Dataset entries
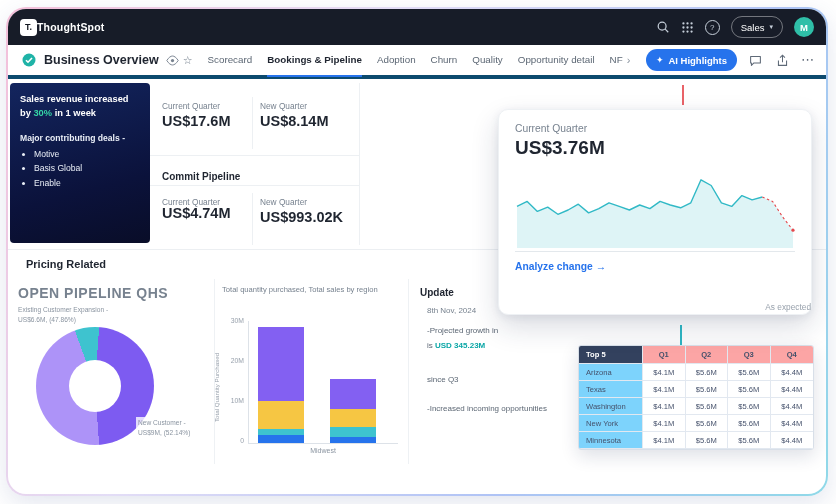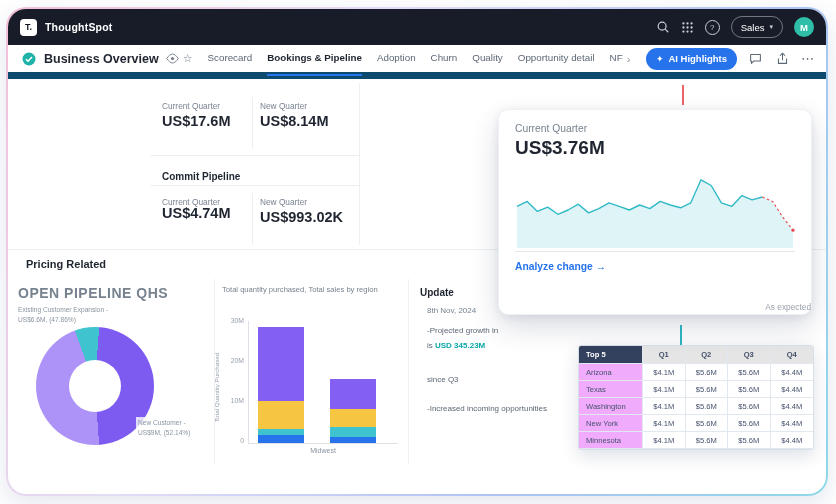--- a/index.html
+++ b/index.html
@@ -6,33 +6,33 @@
     font-family:"Liberation Sans","DejaVu Sans",sans-serif;}
   .window{position:absolute;left:6px;top:7px;width:822px;height:489px;border-radius:20px;padding:2px;
     background:linear-gradient(120deg,#F3BFD9 0%,#E3DDF6 35%,#AFC3F5 70%,#8FD9E8 100%);
     box-shadow:0 8px 26px rgba(60,80,140,.14);box-sizing:border-box;}
   .app{width:100%;height:100%;border-radius:18px;background:#fff;overflow:hidden;position:relative;}
 
   
   .topbar{height:36px;background:#171C28;display:flex;align-items:center;padding:0 12px;box-sizing:border-box;}
   .logo{width:17px;height:17px;background:#fff;border-radius:4px;color:#12161F;font-size:9px;font-weight:700;
     display:flex;align-items:center;justify-content:center;}
-  .brand{color:#fff;font-size:10.5px;font-weight:600;margin-left:8px;letter-spacing:.2px;}
+  .brand{color:#fff;font-size:10.5px;font-weight:600;letter-spacing:.2px;}
   .tb-right{margin-left:auto;display:flex;align-items:center;gap:11px;}
   .tb-icon{display:flex;align-items:center;justify-content:center;cursor:pointer;}
   .help-icon{width:13px;height:13px;border:1.2px solid #C6CFDA;border-radius:50%;color:#C6CFDA;font-size:8px;
     display:flex;align-items:center;justify-content:center;}
   .sales-pill{display:flex;align-items:center;gap:5px;border:1px solid rgba(255,255,255,.4);border-radius:11px;
     height:20px;padding:0 9px;color:#fff;font-size:9.5px;cursor:pointer;}
   .pill-chev{font-size:7px;color:#C6CFDA;}
   .avatar{width:20px;height:20px;border-radius:50%;background:#2FBFA8;color:#fff;font-size:9.5px;font-weight:600;
     display:flex;align-items:center;justify-content:center;cursor:pointer;}
 
   
-  .appheader{height:34px;border-bottom:7px solid #0c4a6e;display:flex;align-items:center;padding:0 12px;
+  .appheader{height:34px;border-bottom:4px solid #0c4a6e;display:flex;align-items:center;padding:0 12px;
     box-sizing:border-box;background:#fff;}
   .bh-title{font-size:12.5px;font-weight:700;color:#1F2530;margin:0 5px 0 6px;white-space:nowrap;}
   .hd-icon{display:flex;align-items:center;color:#77828F;margin:0 2px;cursor:pointer;}
   .star-glyph{font-size:11px;color:#77828F;}
   .tabs{display:flex;align-items:center;gap:15px;margin-left:13px;height:34px;overflow:hidden;white-space:nowrap;}
   .tab{font-size:9.8px;color:#5C6774;height:34px;display:flex;align-items:center;border-bottom:2px solid transparent;
     box-sizing:border-box;cursor:pointer;}
   .tab.active{color:#1F2530;font-weight:700;border-bottom-color:#2673EC;}
   .chev-right{color:#8A94A0;font-size:11px;margin-left:4px;cursor:pointer;}
   .hdr-right{margin-left:auto;display:flex;align-items:center;gap:10px;}
@@ -109,23 +109,23 @@
   .upd-l1{left:419px;top:247px;}
   .upd-l2{left:419px;top:262px;}
   .upd-hl{color:#0AA6A6;font-weight:700;}
   .upd-l3{left:419px;top:282px;margin-top:43px;}
   .upd-l4{left:419px;top:296px;}
 
   .top5{left:570px;top:266px;width:234px;z-index:4;background:#fff;border:1px solid #D8DFE8;border-radius:3px;
     box-shadow:0 6px 18px rgba(23,38,77,.14);display:grid;grid-template-columns:64px repeat(4,1fr);overflow:hidden;}
   .tt{font-size:7.6px;display:flex;align-items:center;box-sizing:border-box;border-bottom:1px solid #E2E8F0;
     border-right:1px solid #E2E8F0;height:17px;padding:0 4px;color:#45516B;background:#fff;}
-  .tt.th{height:18px;background:#e5e5e5;font-weight:700;justify-content:center;cursor:pointer;}
+  .tt.th{height:18px;background:#fca5a5;font-weight:700;justify-content:center;cursor:pointer;}
   .tt.corner{background:#33415E;color:#fff;justify-content:flex-start;padding-left:7px;cursor:default;}
-  .tt.name{background:#f0abfc;justify-content:flex-start;padding-left:7px;cursor:pointer;}
+  .tt.name{background:#7dd3fc;justify-content:flex-start;padding-left:7px;cursor:pointer;}
   .tt.val{justify-content:center;cursor:pointer;}
   .top5 .tt:nth-child(5n){border-right:none;}
 </style>
 </head>
 <body>
 
 <div class="window">
   <div class="app">
 
     <div class="topbar">
@@ -203,20 +203,33 @@
               <path d="M3 8v6h10V8" stroke="#5E6977" stroke-width="1.3" fill="none"></path>
             </svg>
         </span>
         <span class="more-icon">⋯</span>
       </div>
     </div>
 
 
     <div class="content">
 
+      <div class="abs insight-card">
+        <div class="ic-headline">
+          <span>Sales revenue increased by</span>
+          <span class="ic-hl">30%</span>
+          <span>in 1 week</span>
+        </div>
+        <div class="ic-sub">Major contributing deals -</div>
+        <ul class="ic-deals">
+            <li>Motive</li>
+            <li>Basis Global</li>
+            <li>Enable</li>
+          </ul>
+      </div>
 
       <div class="abs kpi-tile">
         <span class="kpi-label" style="left:12px;top:18px">Current Quarter</span>
         <span class="kpi-value" style="left:12px;top:30px">US$17.6M</span>
         <span class="kpi-label" style="left:110px;top:18px">New Quarter</span>
         <span class="kpi-value" style="left:110px;top:30px">US$8.14M</span>
         <span class="kpi-vdiv" style="left:102px;top:14px;height:52px"></span>
         <span class="kpi-hrule" style="top:72px"></span>
         <span class="commit-title">Commit Pipeline</span>
         <span class="kpi-hrule" style="top:102px"></span>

## WHAT YOU ARE ASKED TO DO
In your copy, omit the pictures and restate every line of the data word for word.

## FINISHED TASK
--- a/index.html
+++ b/index.html
@@ -6,33 +6,33 @@
     font-family:"Liberation Sans","DejaVu Sans",sans-serif;}
   .window{position:absolute;left:6px;top:7px;width:822px;height:489px;border-radius:20px;padding:2px;
     background:linear-gradient(120deg,#F3BFD9 0%,#E3DDF6 35%,#AFC3F5 70%,#8FD9E8 100%);
     box-shadow:0 8px 26px rgba(60,80,140,.14);box-sizing:border-box;}
   .app{width:100%;height:100%;border-radius:18px;background:#fff;overflow:hidden;position:relative;}
 
   
   .topbar{height:36px;background:#171C28;display:flex;align-items:center;padding:0 12px;box-sizing:border-box;}
   .logo{width:17px;height:17px;background:#fff;border-radius:4px;color:#12161F;font-size:9px;font-weight:700;
     display:flex;align-items:center;justify-content:center;}
-  .brand{color:#fff;font-size:10.5px;font-weight:600;margin-left:8px;letter-spacing:.2px;}
+  .brand{color:#fff;font-size:10.5px;font-weight:600;letter-spacing:.2px;}
   .tb-right{margin-left:auto;display:flex;align-items:center;gap:11px;}
   .tb-icon{display:flex;align-items:center;justify-content:center;cursor:pointer;}
   .help-icon{width:13px;height:13px;border:1.2px solid #C6CFDA;border-radius:50%;color:#C6CFDA;font-size:8px;
     display:flex;align-items:center;justify-content:center;}
   .sales-pill{display:flex;align-items:center;gap:5px;border:1px solid rgba(255,255,255,.4);border-radius:11px;
     height:20px;padding:0 9px;color:#fff;font-size:9.5px;cursor:pointer;}
   .pill-chev{font-size:7px;color:#C6CFDA;}
   .avatar{width:20px;height:20px;border-radius:50%;background:#2FBFA8;color:#fff;font-size:9.5px;font-weight:600;
     display:flex;align-items:center;justify-content:center;cursor:pointer;}
 
   
-  .appheader{height:34px;border-bottom:7px solid #0c4a6e;display:flex;align-items:center;padding:0 12px;
+  .appheader{height:34px;border-bottom:4px solid #0c4a6e;display:flex;align-items:center;padding:0 12px;
     box-sizing:border-box;background:#fff;}
   .bh-title{font-size:12.5px;font-weight:700;color:#1F2530;margin:0 5px 0 6px;white-space:nowrap;}
   .hd-icon{display:flex;align-items:center;color:#77828F;margin:0 2px;cursor:pointer;}
   .star-glyph{font-size:11px;color:#77828F;}
   .tabs{display:flex;align-items:center;gap:15px;margin-left:13px;height:34px;overflow:hidden;white-space:nowrap;}
   .tab{font-size:9.8px;color:#5C6774;height:34px;display:flex;align-items:center;border-bottom:2px solid transparent;
     box-sizing:border-box;cursor:pointer;}
   .tab.active{color:#1F2530;font-weight:700;border-bottom-color:#2673EC;}
   .chev-right{color:#8A94A0;font-size:11px;margin-left:4px;cursor:pointer;}
   .hdr-right{margin-left:auto;display:flex;align-items:center;gap:10px;}
@@ -109,23 +109,23 @@
   .upd-l1{left:419px;top:247px;}
   .upd-l2{left:419px;top:262px;}
   .upd-hl{color:#0AA6A6;font-weight:700;}
   .upd-l3{left:419px;top:282px;margin-top:43px;}
   .upd-l4{left:419px;top:296px;}
 
   .top5{left:570px;top:266px;width:234px;z-index:4;background:#fff;border:1px solid #D8DFE8;border-radius:3px;
     box-shadow:0 6px 18px rgba(23,38,77,.14);display:grid;grid-template-columns:64px repeat(4,1fr);overflow:hidden;}
   .tt{font-size:7.6px;display:flex;align-items:center;box-sizing:border-box;border-bottom:1px solid #E2E8F0;
     border-right:1px solid #E2E8F0;height:17px;padding:0 4px;color:#45516B;background:#fff;}
-  .tt.th{height:18px;background:#e5e5e5;font-weight:700;justify-content:center;cursor:pointer;}
+  .tt.th{height:18px;background:#fca5a5;font-weight:700;justify-content:center;cursor:pointer;}
   .tt.corner{background:#33415E;color:#fff;justify-content:flex-start;padding-left:7px;cursor:default;}
-  .tt.name{background:#f0abfc;justify-content:flex-start;padding-left:7px;cursor:pointer;}
+  .tt.name{background:#7dd3fc;justify-content:flex-start;padding-left:7px;cursor:pointer;}
   .tt.val{justify-content:center;cursor:pointer;}
   .top5 .tt:nth-child(5n){border-right:none;}
 </style>
 </head>
 <body>
 
 <div class="window">
   <div class="app">
 
     <div class="topbar">
@@ -203,20 +203,33 @@
               <path d="M3 8v6h10V8" stroke="#5E6977" stroke-width="1.3" fill="none"></path>
             </svg>
         </span>
         <span class="more-icon">⋯</span>
       </div>
     </div>
 
 
     <div class="content">
 
+      <div class="abs insight-card">
+        <div class="ic-headline">
+          <span>Sales revenue increased by</span>
+          <span class="ic-hl">30%</span>
+          <span>in 1 week</span>
+        </div>
+        <div class="ic-sub">Major contributing deals -</div>
+        <ul class="ic-deals">
+            <li>Motive</li>
+            <li>Basis Global</li>
+            <li>Enable</li>
+          </ul>
+      </div>
 
       <div class="abs kpi-tile">
         <span class="kpi-label" style="left:12px;top:18px">Current Quarter</span>
         <span class="kpi-value" style="left:12px;top:30px">US$17.6M</span>
         <span class="kpi-label" style="left:110px;top:18px">New Quarter</span>
         <span class="kpi-value" style="left:110px;top:30px">US$8.14M</span>
         <span class="kpi-vdiv" style="left:102px;top:14px;height:52px"></span>
         <span class="kpi-hrule" style="top:72px"></span>
         <span class="commit-title">Commit Pipeline</span>
         <span class="kpi-hrule" style="top:102px"></span>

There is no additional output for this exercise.